Activity
An exact transcription of the records is required, minus any images.

*-*-*

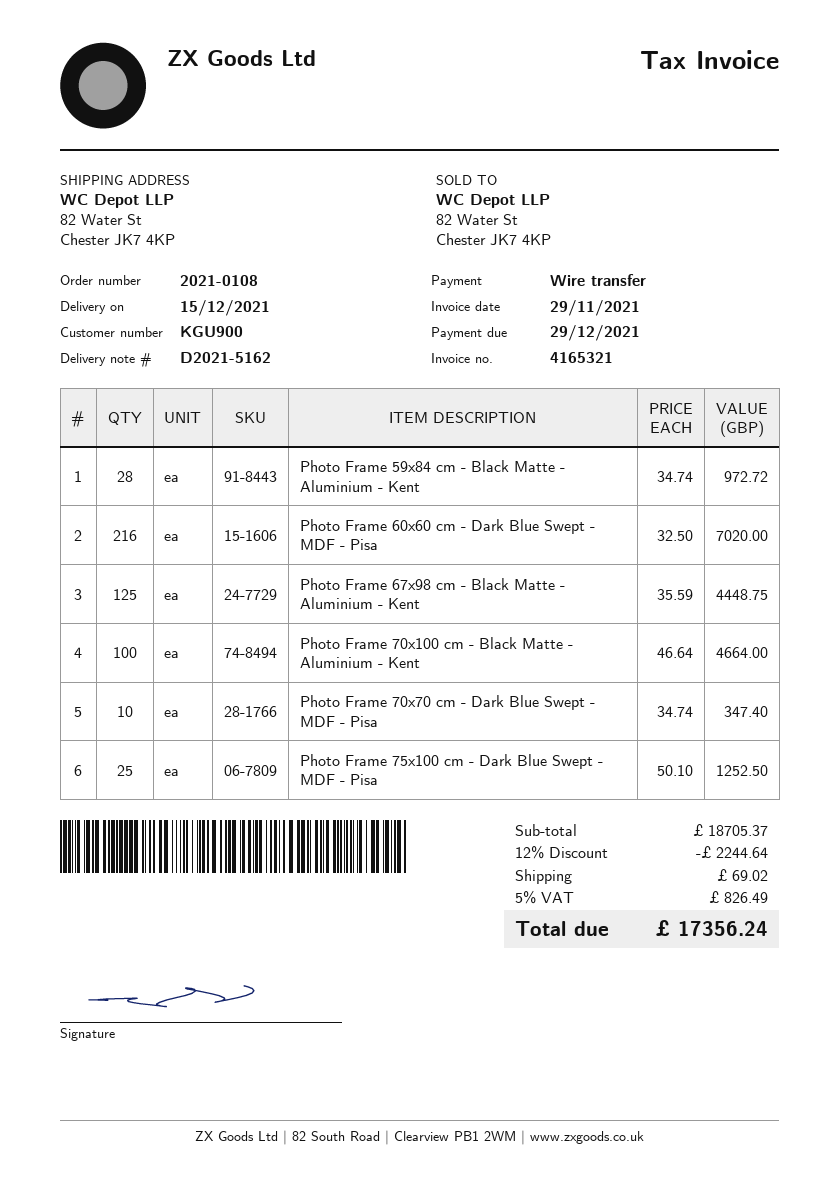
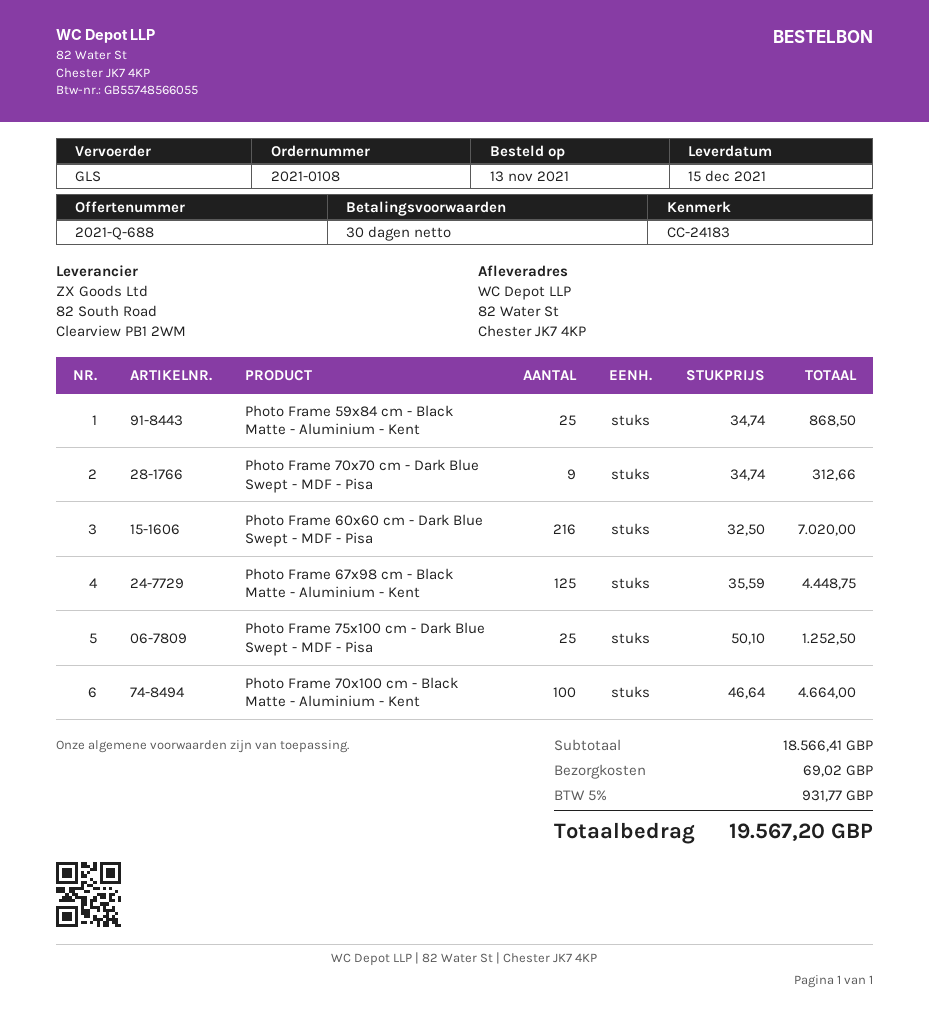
Photo Frame 59x84 cm - Black Matte - Aluminium - Kent: 28 x 34.74 = 972.72 -> 25 x 34.74 = 868.50
Photo Frame 70x70 cm - Dark Blue Swept - MDF - Pisa: 10 x 34.74 = 347.40 -> 9 x 34.74 = 312.66
subtotal: 18705.37 -> 18566.41
discount: 12% = 2244.64 -> none
tax: 5% = 826.49 -> 5% = 931.77
total: 17356.24 -> 19567.20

*-*-*

Answer section
Photo Frame 59x84 cm - Black Matte - Aluminium - Kent: 28 x 34.74 = 972.72 -> 25 x 34.74 = 868.50
Photo Frame 70x70 cm - Dark Blue Swept - MDF - Pisa: 10 x 34.74 = 347.40 -> 9 x 34.74 = 312.66
subtotal: 18705.37 -> 18566.41
discount: 12% = 2244.64 -> none
tax: 5% = 826.49 -> 5% = 931.77
total: 17356.24 -> 19567.20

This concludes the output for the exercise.